Home » Context Window Management » Dynamic Pruning

Dynamic Pruning Strategies for Token Management

Dynamic pruning selectively removes low-value content from the context based on the current query. Unlike static compression, which reduces content the same way regardless of the question, dynamic pruning adapts to each request. A paragraph about database indexing is pruned when the user asks about CSS styling but retained when they ask about query performance. This query-dependent approach achieves 40 to 60% token reduction while preserving everything relevant to the current interaction.

What Dynamic Pruning Is

Static compression applies the same reduction to context regardless of what the user is asking. It removes filler words, deduplicates sentences, or summarizes old conversation turns using fixed rules. The result is a compressed context that is smaller but still generic, containing information relevant to many possible queries but optimized for none.

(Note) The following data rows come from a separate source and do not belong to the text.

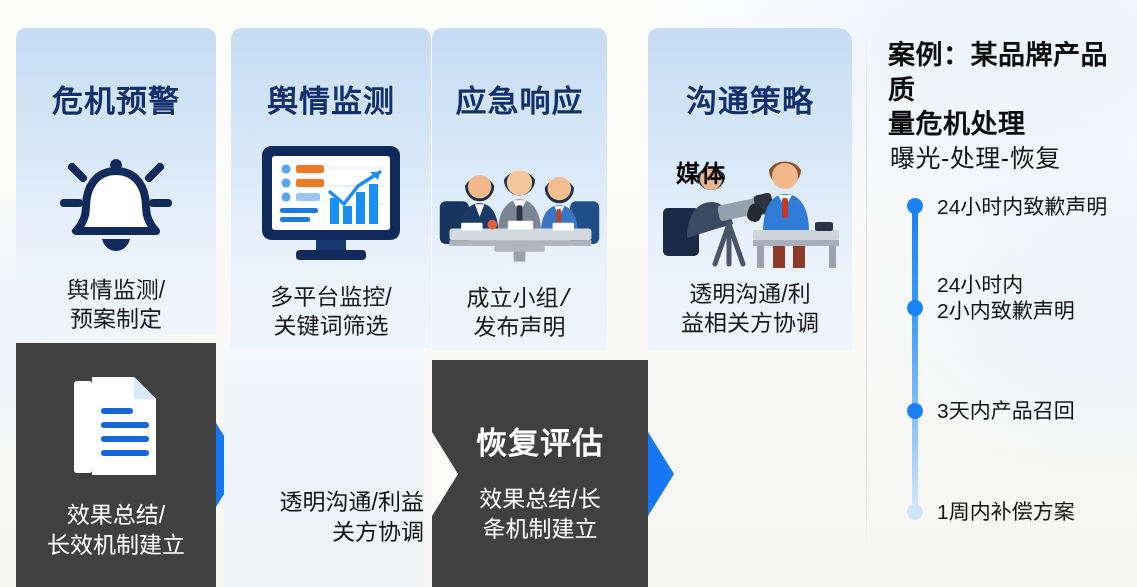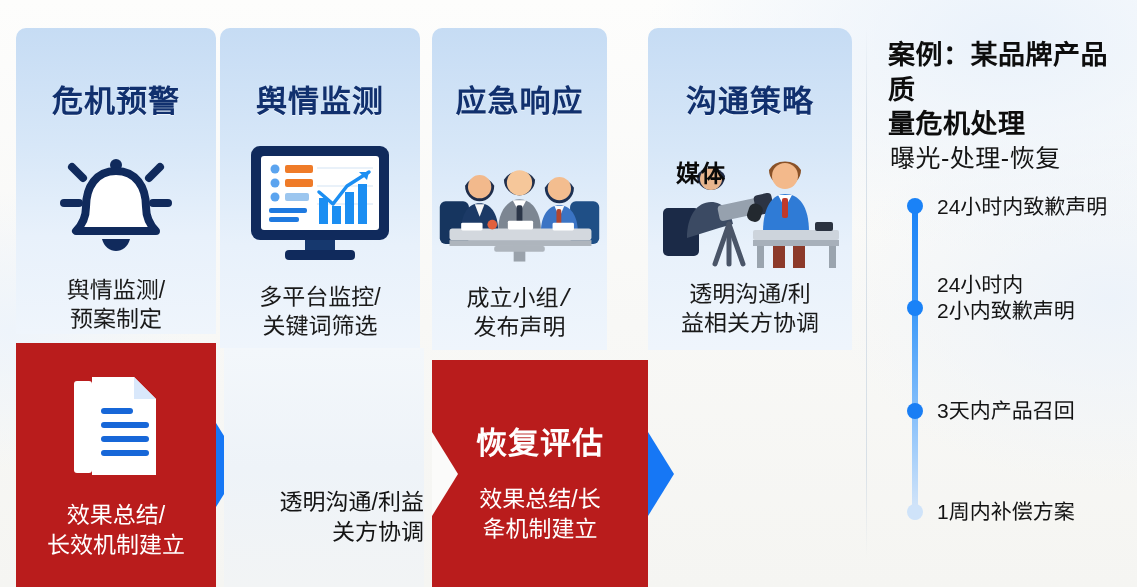"舆情监测" div.card { left: 220px -> 231px }
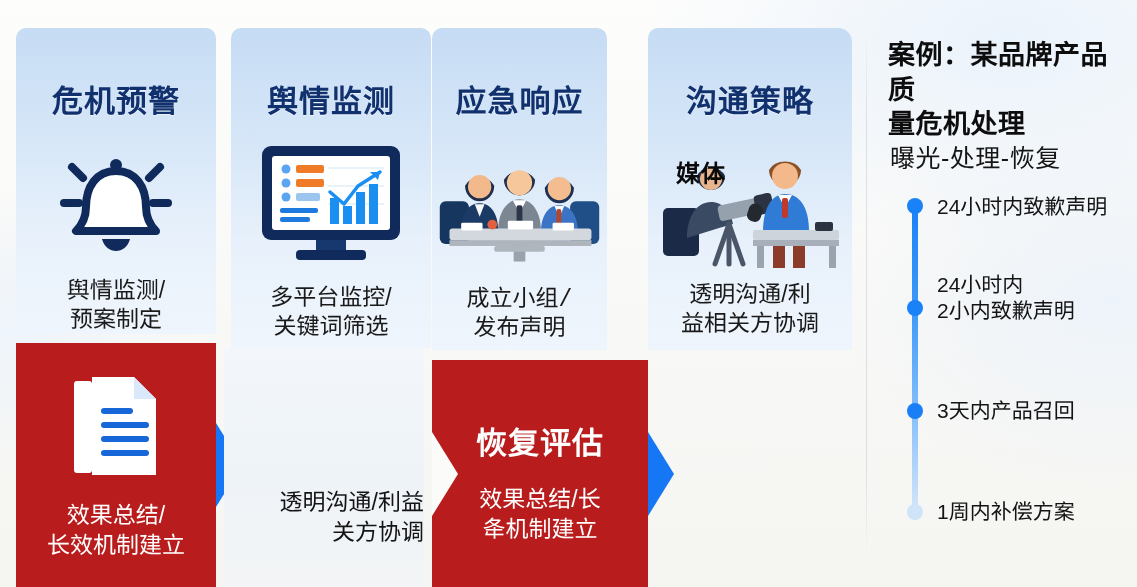"恢复评估" .blue-panel { background: #b91c1c -> #404040 }
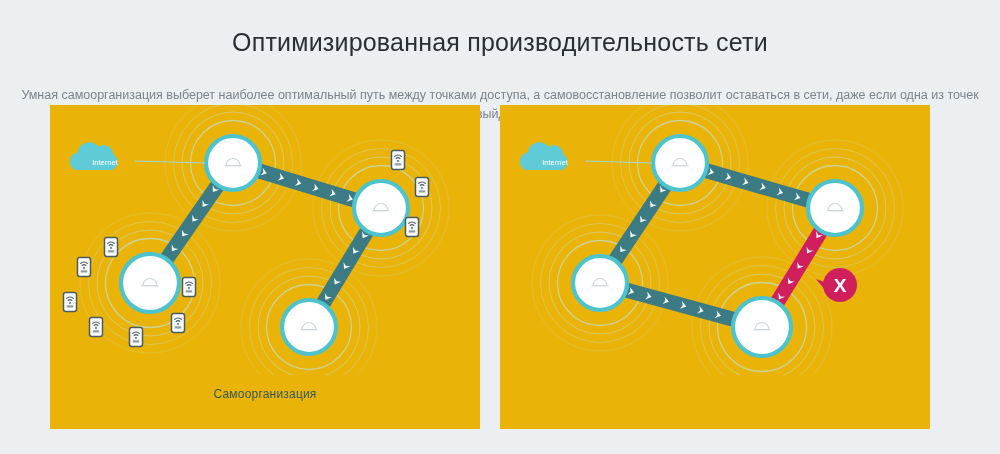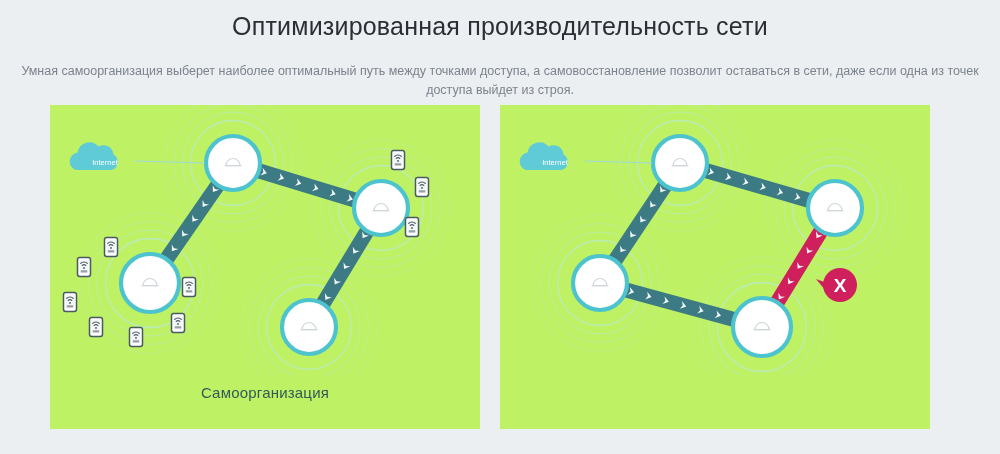"Оптимизированная производительность сети" .page-title { margin: 0 -> 16px }
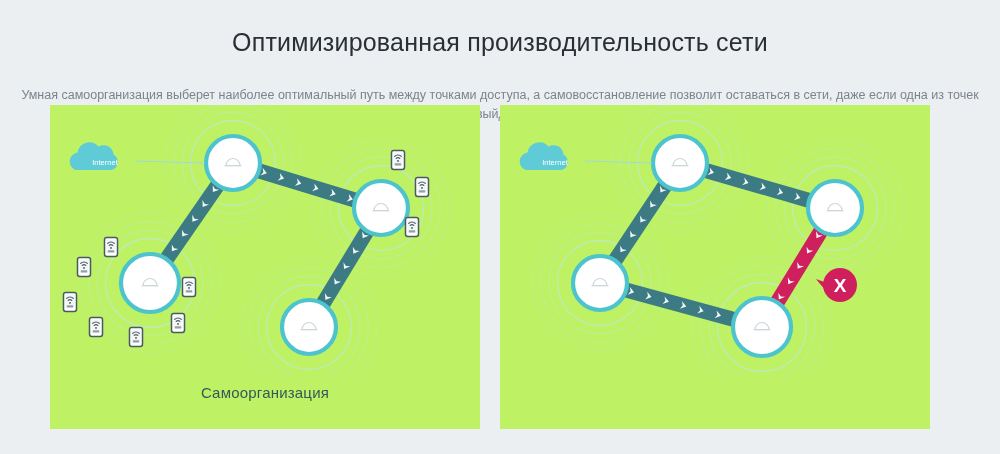"Internet" .panel { background: #bef264 -> #eab308 }
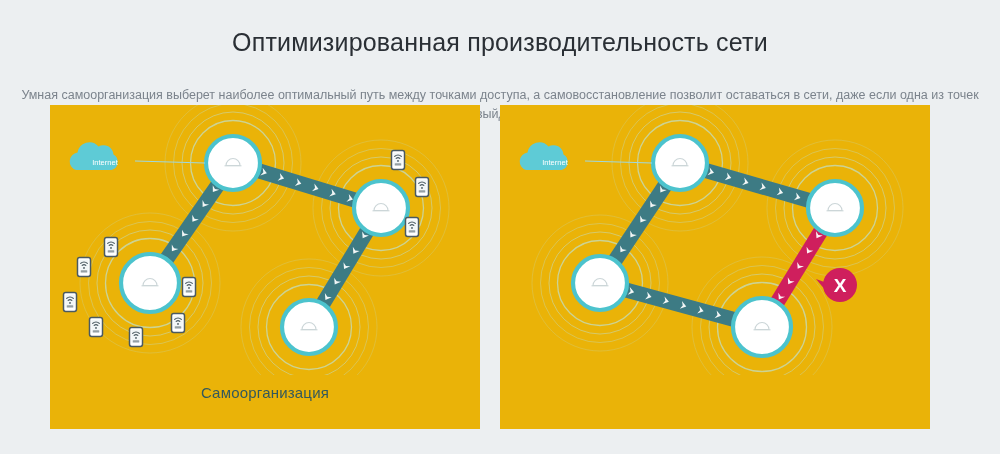"Самоорганизация" .panel-caption { font-size: 15px -> 12px }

Dynamic pruning is different. It evaluates each piece of context against the current query and keeps only the content that is relevant to this specific question. The same document might be pruned to 30% of its length for one query and to 70% for another, depending on which sections are relevant. This query-dependent approach produces a context that is not just smaller but more focused, giving the model exactly the information it needs without distraction.

Pruning Techniques

Sentence-Level Relevance Filtering

The simplest form of dynamic pruning embeds both the query and each sentence in the context, computes similarity scores, and removes sentences below a relevance threshold. This works well for retrieved documents where only portions are relevant to the query.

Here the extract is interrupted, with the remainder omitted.